Ajax crawlable: Let dynamic content be indexed

Google proposed in 2009 a standard to allow search engines to access the content of dynamically generated Web page with Ajax, because Web applications are expected to grow exponentially in the near future.

In 2015, the search engine changed its opinion and explained it in an article entitled Deprecating our AJAX crawling schemes. (The actual name is Ajax and not AJAX but there are preconceptions that we can not eradicate.)

From 2015, it is sufficient that the robot can access JavaScript and CSS files for it to be able to index dynamic content, the article says (this depends heavily on the script). If the site follows the principle of progressibe enhancement, that content is gradually added by JavaScript, the robot could access these data and take them into account for the indexation.

The 2009 method is no longer relevant, except to know what it was. Let's use pushState, it is the new recommanded method.

Using pushState

If your audience is using a recent browser other than IE 9, you can dispense with all that has been described previously and simply use the pushState method of the history object. Its role is to artificially create a URL to a new state of the page.

The parameters are: an object that stores data on the status of the page, a temporary title, a temporary URL. Example of use:

state1 = {var ref: "info"};
history.pushState(state1, "New Title", "new-page.html");

When the user triggers the action that build the new state of the page, the URL changes and it can be indexed separately. It remains to write code that will make this URL accessed directly!

For the record, the 2009 segment method

When the content of an Ajax page changes with JavaScript code, it creates a new state, and Google plans to index all possible states of a dynamic page so through links in its index which refer to the corresponding states of the page.

To make this possible it requires each state to match a fragment of the form:

http://www.example.com/mypage.html#fragment

This is something that is generated automatically by Ajax frameworks or HTML 5.

However, a fragment does not return a HTTP code, and to overcome this, Google must convert it artificially in the form of a request.

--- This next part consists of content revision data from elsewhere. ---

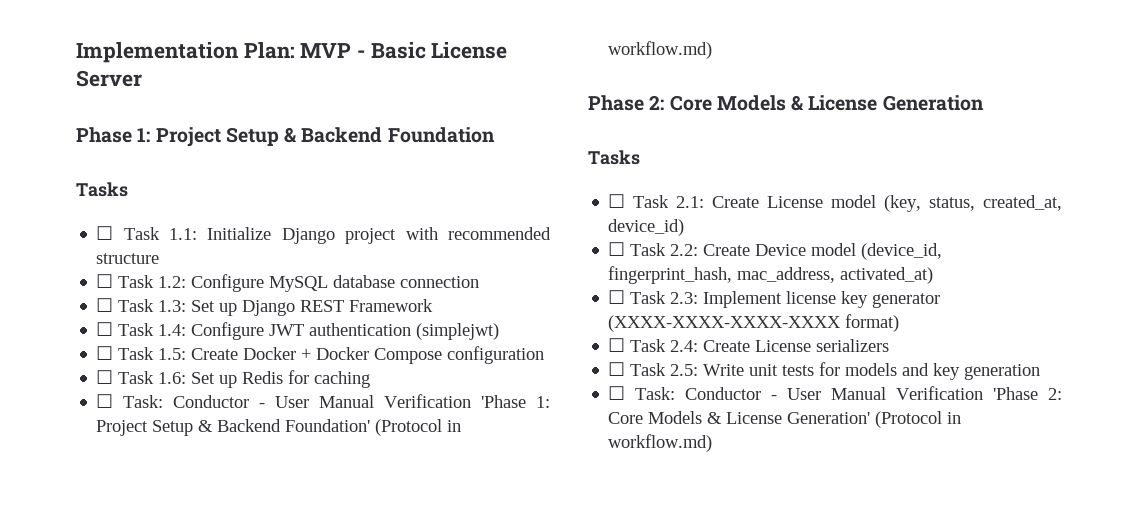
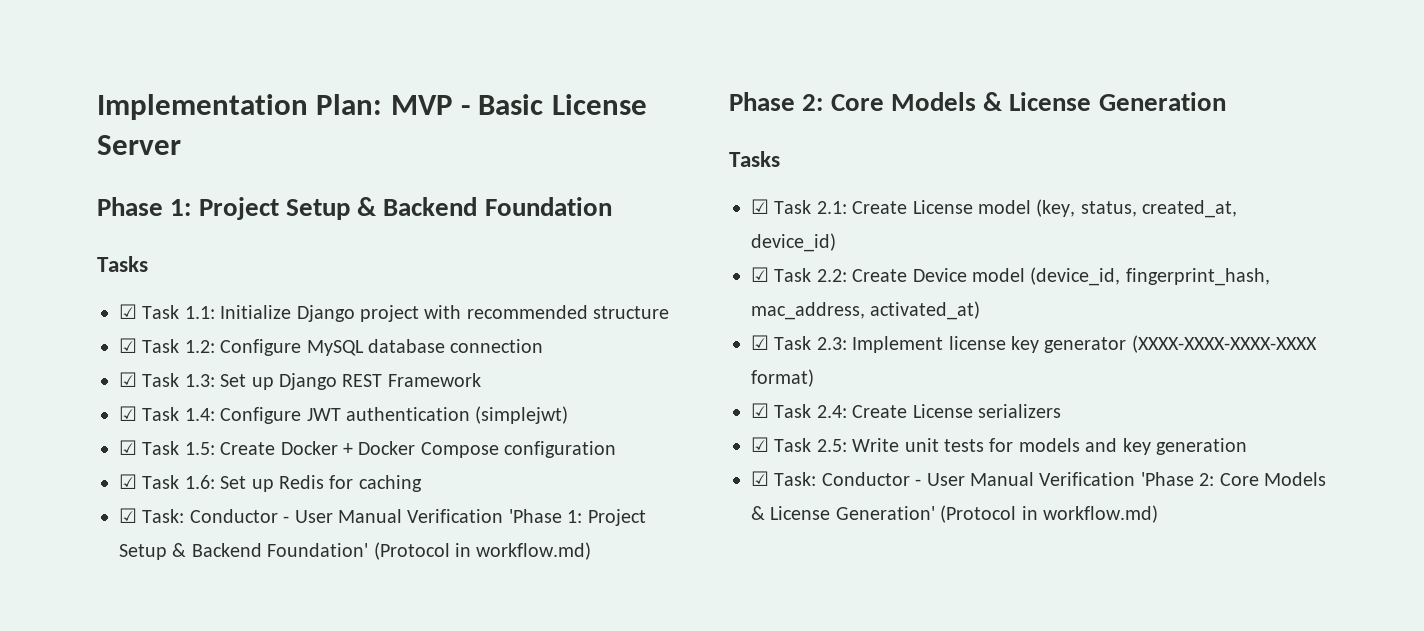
- ☐ Task 1.1: Initialize Django project with recommended structure
+ ☑ Task 1.1: Initialize Django project with recommended structure
- ☐ Task 1.2: Configure MySQL database connection
+ ☑ Task 1.2: Configure MySQL database connection
- ☐ Task 1.3: Set up Django REST Framework
+ ☑ Task 1.3: Set up Django REST Framework
- ☐ Task 1.4: Configure JWT authentication (simplejwt)
+ ☑ Task 1.4: Configure JWT authentication (simplejwt)
- ☐ Task 1.5: Create Docker + Docker Compose configuration
+ ☑ Task 1.5: Create Docker + Docker Compose configuration
- ☐ Task 1.6: Set up Redis for caching
+ ☑ Task 1.6: Set up Redis for caching
- ☐ Task: Conductor - User Manual Verification 'Phase 1: Project Setup & Backend Foundation' (Protocol in workflow.md)
+ ☑ Task: Conductor - User Manual Verification 'Phase 1: Project Setup & Backend Foundation' (Protocol in workflow.md)
- ☐ Task 2.1: Create License model (key, status, created_at, device_id)
+ ☑ Task 2.1: Create License model (key, status, created_at, device_id)
- ☐ Task 2.2: Create Device model (device_id, fingerprint_hash, mac_address, activated_at)
+ ☑ Task 2.2: Create Device model (device_id, fingerprint_hash, mac_address, activated_at)
- ☐ Task 2.3: Implement license key generator (XXXX-XXXX-XXXX-XXXX format)
+ ☑ Task 2.3: Implement license key generator (XXXX-XXXX-XXXX-XXXX format)
- ☐ Task 2.4: Create License serializers
+ ☑ Task 2.4: Create License serializers
- ☐ Task 2.5: Write unit tests for models and key generation
+ ☑ Task 2.5: Write unit tests for models and key generation
- ☐ Task: Conductor - User Manual Verification 'Phase 2: Core Models & License Generation' (Protocol in workflow.md)
+ ☑ Task: Conductor - User Manual Verification 'Phase 2: Core Models & License Generation' (Protocol in workflow.md)

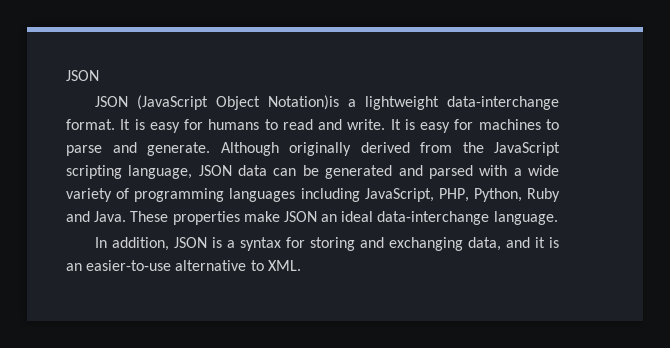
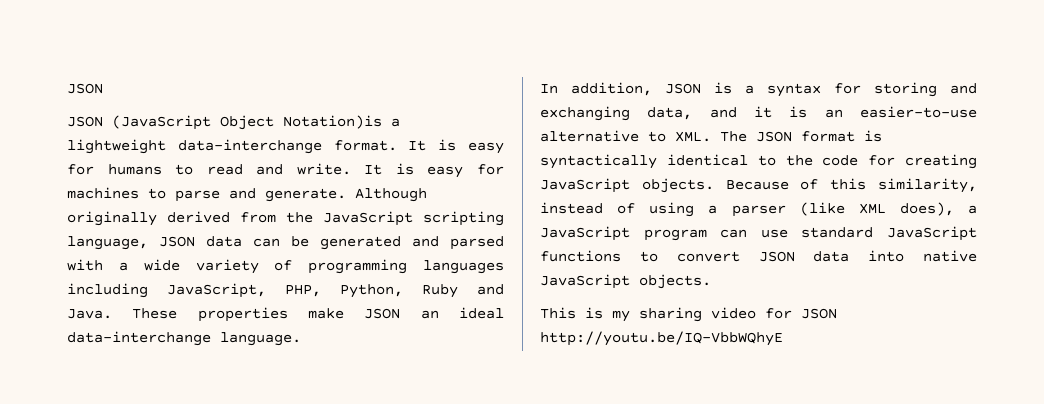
- In addition, JSON is a syntax for storing and exchanging data, and it is an easier-to-use alternative to XML.
+ In addition, JSON is a syntax for storing and exchanging data, and it is an easier-to-use alternative to XML. The JSON format is syntactically identical to the code for creating JavaScript objects. Because of this similarity, instead of using a parser (like XML does), a JavaScript program can use standard JavaScript functions to convert JSON data into native JavaScript objects.
+ This is my sharing video for JSON http://youtu.be/IQ-VbbWQhyE

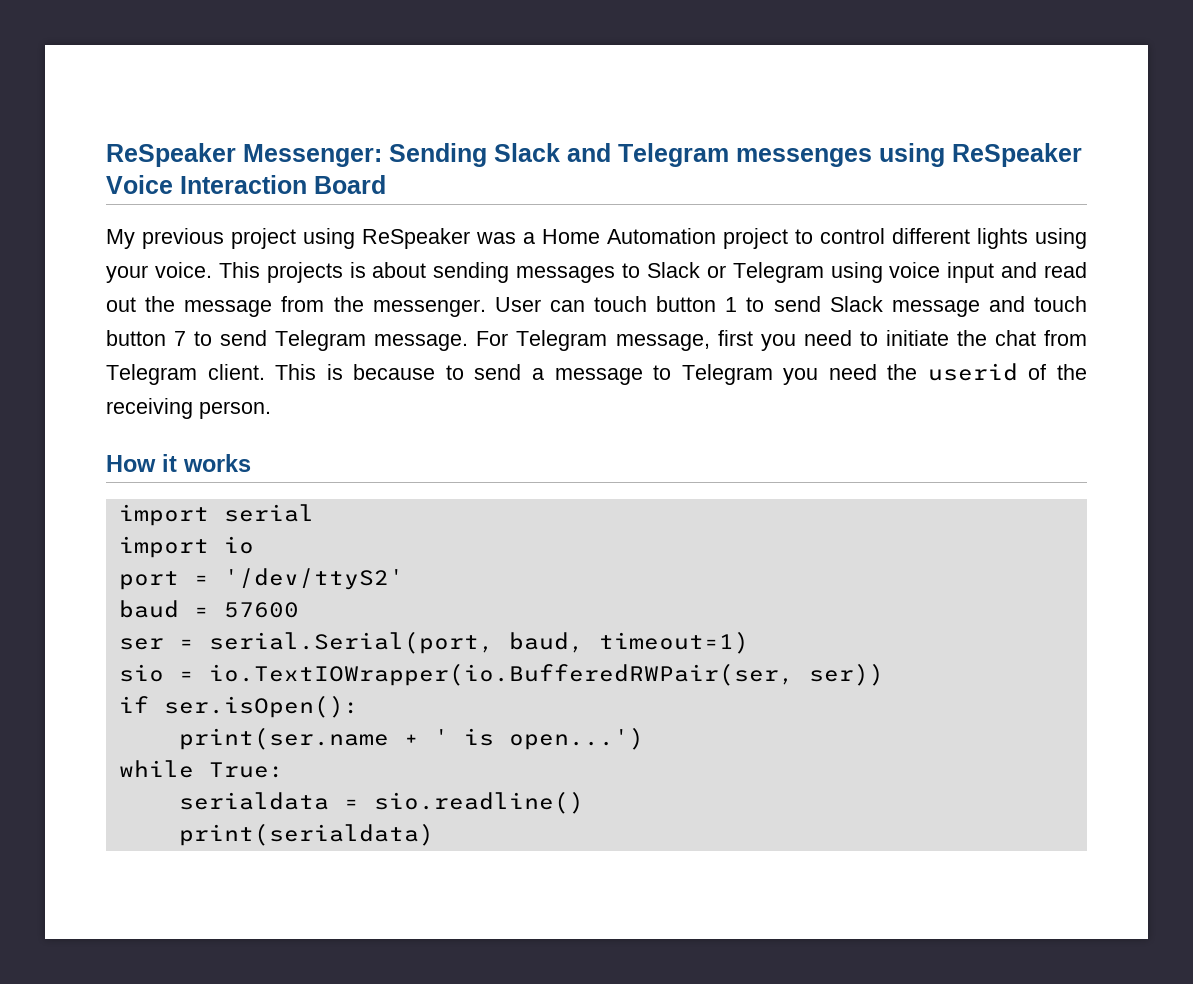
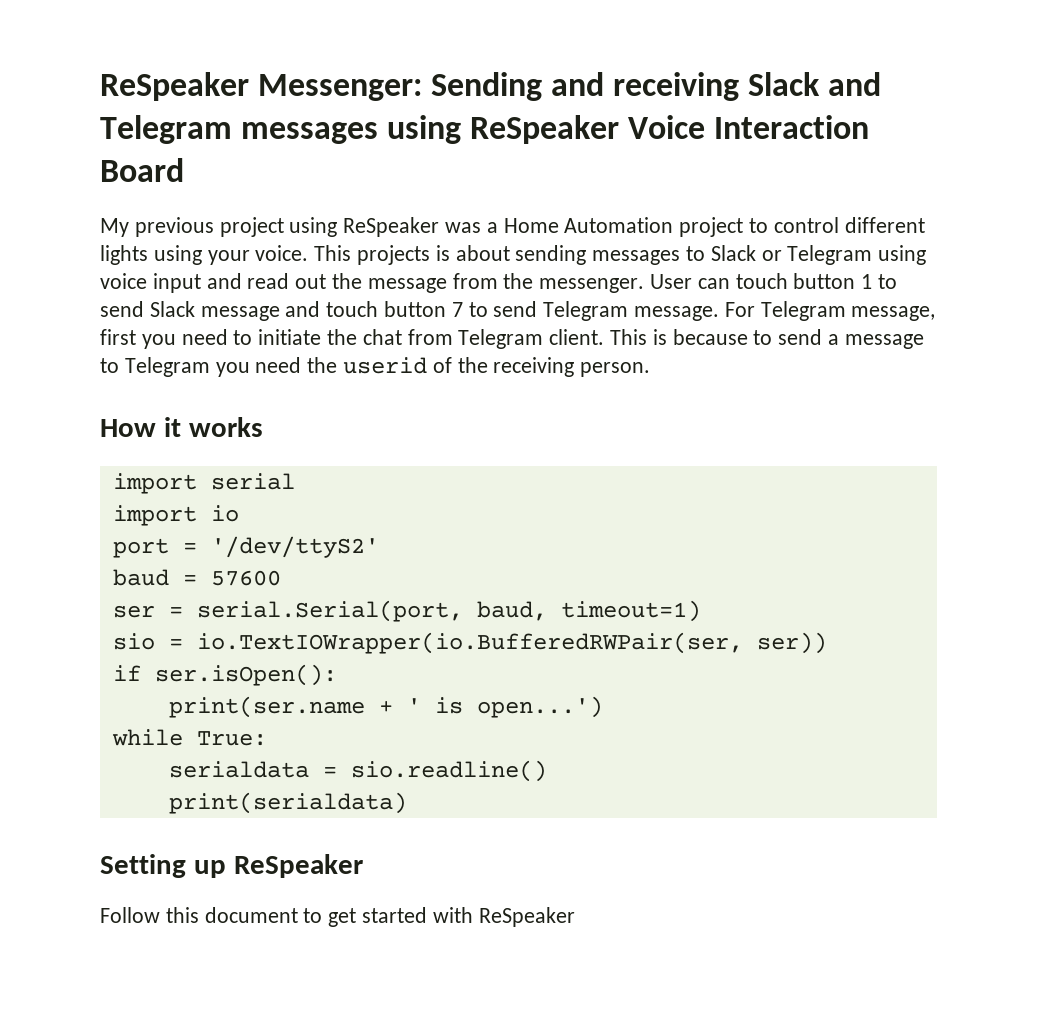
- ReSpeaker Messenger: Sending Slack and Telegram messenges using ReSpeaker Voice Interaction Board
+ ReSpeaker Messenger: Sending and receiving Slack and Telegram messages using ReSpeaker Voice Interaction Board
+ Setting up ReSpeaker
+ Follow this document to get started with ReSpeaker

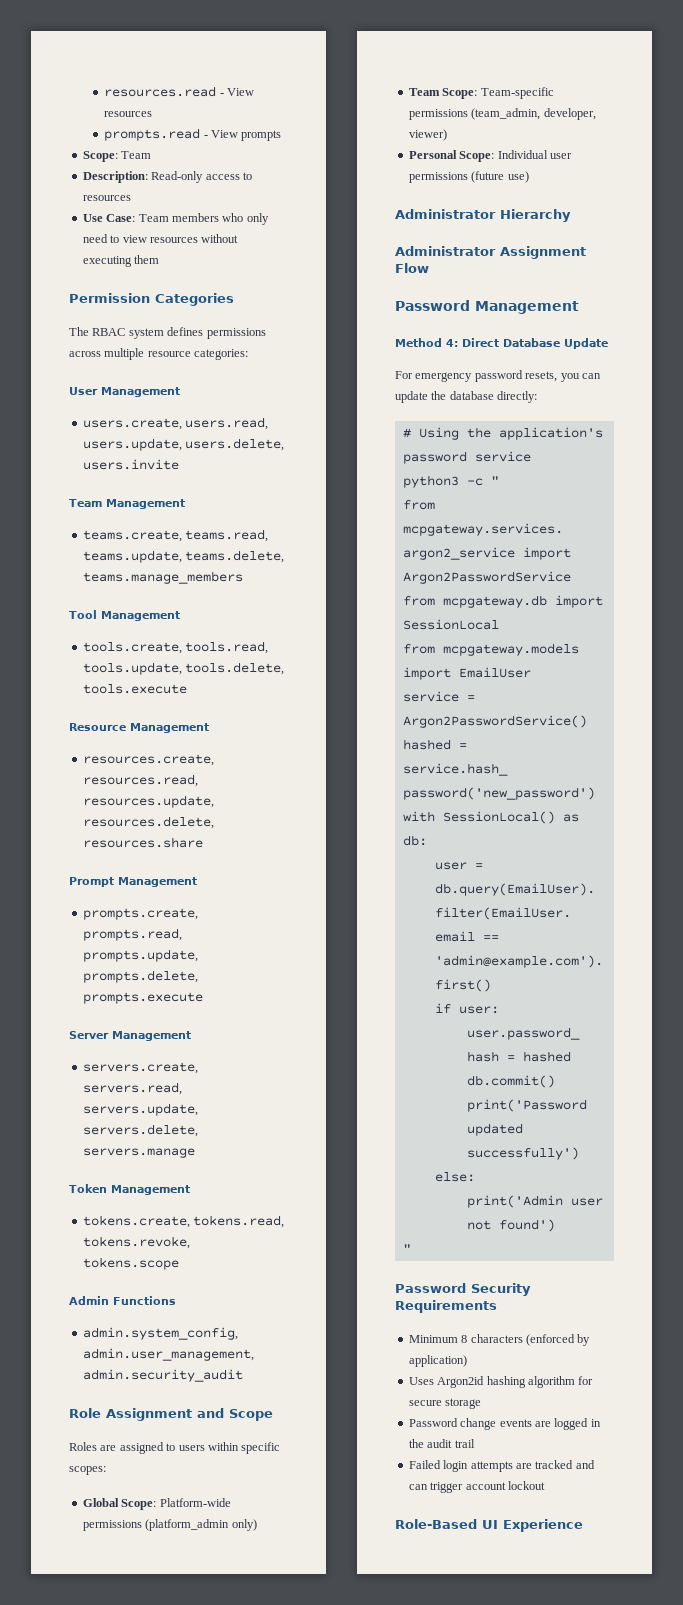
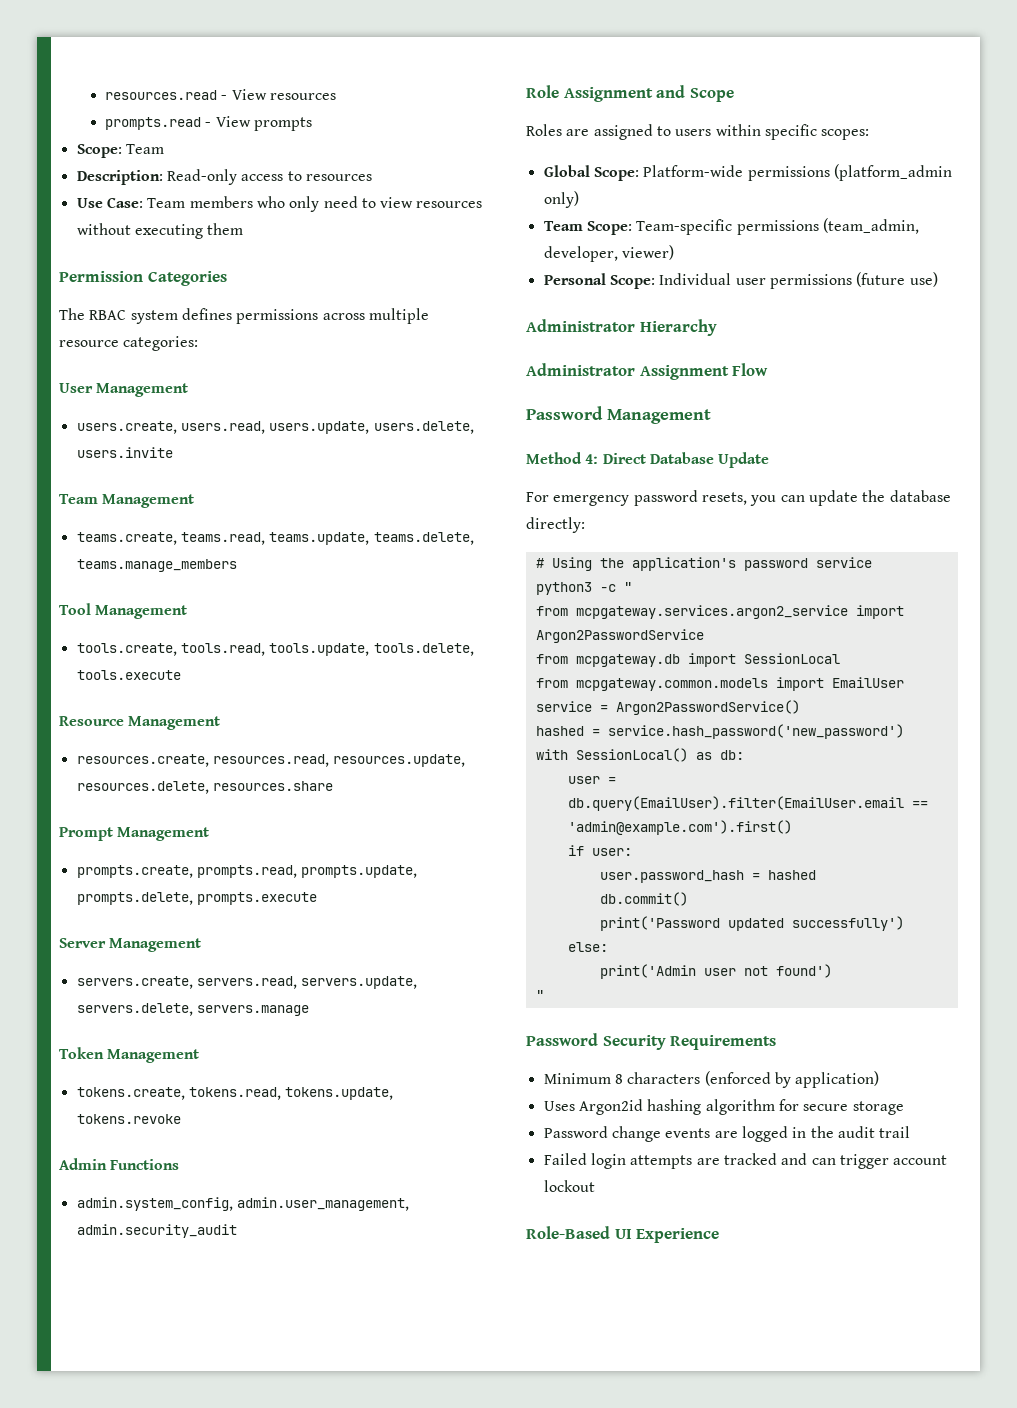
- tokens.create, tokens.read, tokens.revoke, tokens.scope
+ tokens.create, tokens.read, tokens.update, tokens.revoke
- from mcpgateway.models import EmailUser
+ from mcpgateway.common.models import EmailUser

Requests return a code.

http://www.example.com/mypage.htm?_escaped_fragment_=fragment

The text of the fragment is now the value assigned to a generic parameter. This is invisible to the user.

Understanding the system

  1. The user creates a static page. It may contain dynamic links and anchors.
    http://www.example.com/index.php?query#anchor
  2. We know that Google can now reference internal links, see the evolution of Google algorithm (September 25, 2009). Provided that there is a link in the page, which is not the case with dynamic content.
  3. But dynamic content is also available to the user in this format.
    http://www.example.com/index.php?query#currentstate
  4. In addition, JavaScript can change the page content either initially or at the request of the user.
  5. But crawlers can only see this code:
    <script src='showcase.js'></ script>
  6. If a search engine tries to interpret the JavaScript code, the result will be unstable.
  7. Google initially proposed that the server interprets the JavaScript code and creates a URL for the page state changed by JavaScript.
    But it seems this is actually performed by the crawler itself.
  8. A URL is generated for the corresponding state of the page in the form:
    http://www.example.com/index.php?_escaped_fragment_=currentstate
  9. But it would be displayed in this form, more readable;
    http://www.example.com/index.php#!currentstate
  10. The crawler generates a URL difficult to read. The robots and browsers will convert a readable URL into this ugly URL.
  11. Only the pretty URL is accessible to the user and is included in the Google's index.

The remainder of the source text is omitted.